O sérvio foi detido até à decisão judicial de segunda-feira, então a seu favor, mas o Governo australiano voltou a cancelar o visto.

A decisão foi tomada “por razões de saúde e ordem pública”, disse o ministro em comunicado.

Isto significa que, a confirmar-se a deportação, o tenista pode ficar proibido de entrar no país durante três anos.

Djokovic, que pretendia atingir o recorde de 21 títulos em torneios de Grand Slam caso ganhasse o Open da Austrália, admitiu esta semana ter prestado falsas declarações à entrada da Austrália.

Espera-se que os advogados do sérvio, de 34 anos, recorram da decisão em tribunal.

Para além de erros e inconsistências na declaração de Djokovic para entrar na Austrália, soma-se a violação das diretrizes de isolamento face à covid-19 na Sérvia.

Djokovic tinha declarado que não tinha viajado nos 14 dias anteriores, mas na realidade tinha viajado da Sérvia para Espanha, enquanto no seu país natal deu uma entrevista a um meio de comunicação social francês sabendo que testara positivo à covid-19.

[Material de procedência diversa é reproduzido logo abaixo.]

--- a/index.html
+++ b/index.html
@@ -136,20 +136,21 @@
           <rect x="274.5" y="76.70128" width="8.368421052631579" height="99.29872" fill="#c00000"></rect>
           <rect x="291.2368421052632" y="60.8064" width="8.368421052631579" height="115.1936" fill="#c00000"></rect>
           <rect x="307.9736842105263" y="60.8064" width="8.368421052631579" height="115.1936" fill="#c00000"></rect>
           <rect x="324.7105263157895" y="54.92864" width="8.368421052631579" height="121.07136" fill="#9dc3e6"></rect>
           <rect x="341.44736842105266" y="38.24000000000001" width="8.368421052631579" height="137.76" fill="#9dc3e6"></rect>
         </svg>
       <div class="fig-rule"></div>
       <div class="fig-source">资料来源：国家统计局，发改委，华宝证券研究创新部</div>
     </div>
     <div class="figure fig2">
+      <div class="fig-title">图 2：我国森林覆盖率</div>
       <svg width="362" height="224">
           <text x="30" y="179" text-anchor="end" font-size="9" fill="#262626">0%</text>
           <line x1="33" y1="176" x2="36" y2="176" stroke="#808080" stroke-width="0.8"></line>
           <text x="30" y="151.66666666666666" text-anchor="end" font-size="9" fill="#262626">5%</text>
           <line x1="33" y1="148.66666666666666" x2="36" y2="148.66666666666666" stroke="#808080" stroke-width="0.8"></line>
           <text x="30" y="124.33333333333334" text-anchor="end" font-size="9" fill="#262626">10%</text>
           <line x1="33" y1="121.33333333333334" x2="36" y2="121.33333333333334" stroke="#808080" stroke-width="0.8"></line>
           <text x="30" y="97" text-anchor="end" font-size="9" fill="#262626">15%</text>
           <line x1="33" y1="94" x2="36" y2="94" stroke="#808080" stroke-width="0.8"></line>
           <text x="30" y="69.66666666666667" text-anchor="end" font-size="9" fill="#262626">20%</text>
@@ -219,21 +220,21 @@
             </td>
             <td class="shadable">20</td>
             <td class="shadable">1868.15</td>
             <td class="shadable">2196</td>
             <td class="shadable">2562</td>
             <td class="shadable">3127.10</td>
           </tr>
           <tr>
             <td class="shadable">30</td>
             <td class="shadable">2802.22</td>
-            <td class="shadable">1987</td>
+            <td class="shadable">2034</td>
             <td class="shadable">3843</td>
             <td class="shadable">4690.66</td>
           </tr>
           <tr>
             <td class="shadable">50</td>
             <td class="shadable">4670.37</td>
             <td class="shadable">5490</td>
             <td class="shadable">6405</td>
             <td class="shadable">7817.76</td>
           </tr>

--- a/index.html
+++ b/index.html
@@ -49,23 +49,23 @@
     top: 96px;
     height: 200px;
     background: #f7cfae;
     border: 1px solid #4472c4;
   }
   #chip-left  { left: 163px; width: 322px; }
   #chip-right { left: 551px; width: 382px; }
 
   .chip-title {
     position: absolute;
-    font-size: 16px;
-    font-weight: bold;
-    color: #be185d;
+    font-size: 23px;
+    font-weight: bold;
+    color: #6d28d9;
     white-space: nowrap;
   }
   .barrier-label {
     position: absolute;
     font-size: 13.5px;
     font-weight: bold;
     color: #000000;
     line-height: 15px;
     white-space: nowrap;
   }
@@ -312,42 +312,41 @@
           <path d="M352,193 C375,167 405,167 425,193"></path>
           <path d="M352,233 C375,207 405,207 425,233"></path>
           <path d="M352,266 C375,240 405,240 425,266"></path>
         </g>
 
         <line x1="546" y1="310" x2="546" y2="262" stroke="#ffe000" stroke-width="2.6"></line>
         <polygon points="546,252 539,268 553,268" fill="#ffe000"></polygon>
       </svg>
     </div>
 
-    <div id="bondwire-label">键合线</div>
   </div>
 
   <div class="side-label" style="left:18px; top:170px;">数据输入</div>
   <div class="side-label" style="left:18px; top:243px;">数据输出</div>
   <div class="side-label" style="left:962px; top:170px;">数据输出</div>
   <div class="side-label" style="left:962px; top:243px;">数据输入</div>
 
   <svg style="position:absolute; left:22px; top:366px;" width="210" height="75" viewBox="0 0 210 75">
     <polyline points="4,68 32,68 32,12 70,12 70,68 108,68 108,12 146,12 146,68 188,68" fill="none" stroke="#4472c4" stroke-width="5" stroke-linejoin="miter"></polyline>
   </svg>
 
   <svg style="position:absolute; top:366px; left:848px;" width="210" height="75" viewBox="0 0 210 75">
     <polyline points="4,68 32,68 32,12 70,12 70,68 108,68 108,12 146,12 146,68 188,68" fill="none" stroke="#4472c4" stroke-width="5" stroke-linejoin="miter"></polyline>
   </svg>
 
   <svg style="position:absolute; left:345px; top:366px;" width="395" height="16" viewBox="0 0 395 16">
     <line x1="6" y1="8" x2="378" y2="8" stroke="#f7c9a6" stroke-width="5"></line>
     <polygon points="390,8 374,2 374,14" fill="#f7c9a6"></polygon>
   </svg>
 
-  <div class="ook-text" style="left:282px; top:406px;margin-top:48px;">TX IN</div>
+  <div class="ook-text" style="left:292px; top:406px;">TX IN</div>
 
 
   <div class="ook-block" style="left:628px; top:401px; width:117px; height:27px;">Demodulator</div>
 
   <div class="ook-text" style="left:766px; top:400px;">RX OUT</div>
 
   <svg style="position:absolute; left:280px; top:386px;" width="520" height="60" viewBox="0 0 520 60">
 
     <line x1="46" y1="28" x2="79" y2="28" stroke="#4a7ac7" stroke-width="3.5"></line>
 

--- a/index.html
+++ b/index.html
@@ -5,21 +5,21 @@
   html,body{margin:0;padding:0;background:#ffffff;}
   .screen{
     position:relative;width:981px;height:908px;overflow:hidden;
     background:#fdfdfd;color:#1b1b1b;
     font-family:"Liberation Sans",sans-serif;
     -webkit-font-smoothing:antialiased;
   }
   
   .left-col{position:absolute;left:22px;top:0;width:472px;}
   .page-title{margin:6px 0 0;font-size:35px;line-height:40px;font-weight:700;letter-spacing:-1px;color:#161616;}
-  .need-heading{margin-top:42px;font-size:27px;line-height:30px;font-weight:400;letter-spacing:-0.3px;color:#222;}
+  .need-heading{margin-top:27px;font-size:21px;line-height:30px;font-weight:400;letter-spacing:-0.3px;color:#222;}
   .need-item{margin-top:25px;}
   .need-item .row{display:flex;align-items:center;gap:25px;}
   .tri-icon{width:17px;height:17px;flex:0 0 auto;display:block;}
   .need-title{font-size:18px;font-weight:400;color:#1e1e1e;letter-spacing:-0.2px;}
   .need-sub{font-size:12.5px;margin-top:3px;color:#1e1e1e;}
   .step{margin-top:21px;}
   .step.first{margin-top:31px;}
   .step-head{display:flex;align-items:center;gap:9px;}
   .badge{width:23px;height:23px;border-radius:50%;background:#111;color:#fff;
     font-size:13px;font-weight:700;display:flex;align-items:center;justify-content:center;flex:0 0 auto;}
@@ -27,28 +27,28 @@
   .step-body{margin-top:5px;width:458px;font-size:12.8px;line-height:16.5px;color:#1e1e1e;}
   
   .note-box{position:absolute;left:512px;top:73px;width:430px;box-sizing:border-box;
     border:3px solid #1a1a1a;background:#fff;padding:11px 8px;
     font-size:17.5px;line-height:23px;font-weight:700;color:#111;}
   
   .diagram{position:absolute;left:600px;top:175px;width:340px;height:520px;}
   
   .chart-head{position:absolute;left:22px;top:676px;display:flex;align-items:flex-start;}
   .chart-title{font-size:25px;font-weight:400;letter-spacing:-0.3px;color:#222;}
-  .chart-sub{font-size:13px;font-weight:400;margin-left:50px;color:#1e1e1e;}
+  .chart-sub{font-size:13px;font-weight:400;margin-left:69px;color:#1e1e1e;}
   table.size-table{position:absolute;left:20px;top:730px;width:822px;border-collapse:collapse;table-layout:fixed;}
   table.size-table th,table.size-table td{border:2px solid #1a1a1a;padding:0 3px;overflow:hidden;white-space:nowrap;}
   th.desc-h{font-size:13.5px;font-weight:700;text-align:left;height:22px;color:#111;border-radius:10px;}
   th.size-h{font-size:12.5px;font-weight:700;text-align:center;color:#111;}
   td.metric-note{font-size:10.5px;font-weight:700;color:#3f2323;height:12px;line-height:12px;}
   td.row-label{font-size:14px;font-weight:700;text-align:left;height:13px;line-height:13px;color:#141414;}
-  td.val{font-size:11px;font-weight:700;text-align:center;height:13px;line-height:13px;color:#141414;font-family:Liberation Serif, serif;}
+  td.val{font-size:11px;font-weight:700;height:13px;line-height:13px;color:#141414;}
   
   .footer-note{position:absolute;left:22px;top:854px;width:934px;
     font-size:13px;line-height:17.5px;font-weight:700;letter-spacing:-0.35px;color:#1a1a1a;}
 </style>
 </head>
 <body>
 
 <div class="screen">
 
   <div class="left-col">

Na quarta-feira, Djokovic foi incluído no sorteio do Open da Austrália, que começa na segunda-feira, e deveria jogar a sua primeira partida contra o compatriota Miomir Kecmanovic.

“O Governo (…) está firmemente empenhado em proteger as fronteiras da Austrália, especialmente em relação à pandemia de covid-19”, disse Hawke ao justificar a medida adotada após o tribunal ter ordenado a libertação do jogador de ténis na segunda-feira.

O tribunal considerou que o cancelamento do visto de Djokovic poucas horas após a sua chegada ao país, que levou à sua detenção, não respeitou a “justiça processual” do número um mundial, que procura ganhar o seu 10.º título do Open da Austrália e tornar-se o jogador de ténis mais bem sucedido da história com 21 torneios de Grand Slam.

A Austrália, que tem eleições este ano, está a lutar contra um pico nos casos de covid-19, que passaram de menos de 2.000 por dia em dezembro para cerca de 150.000 esta semana.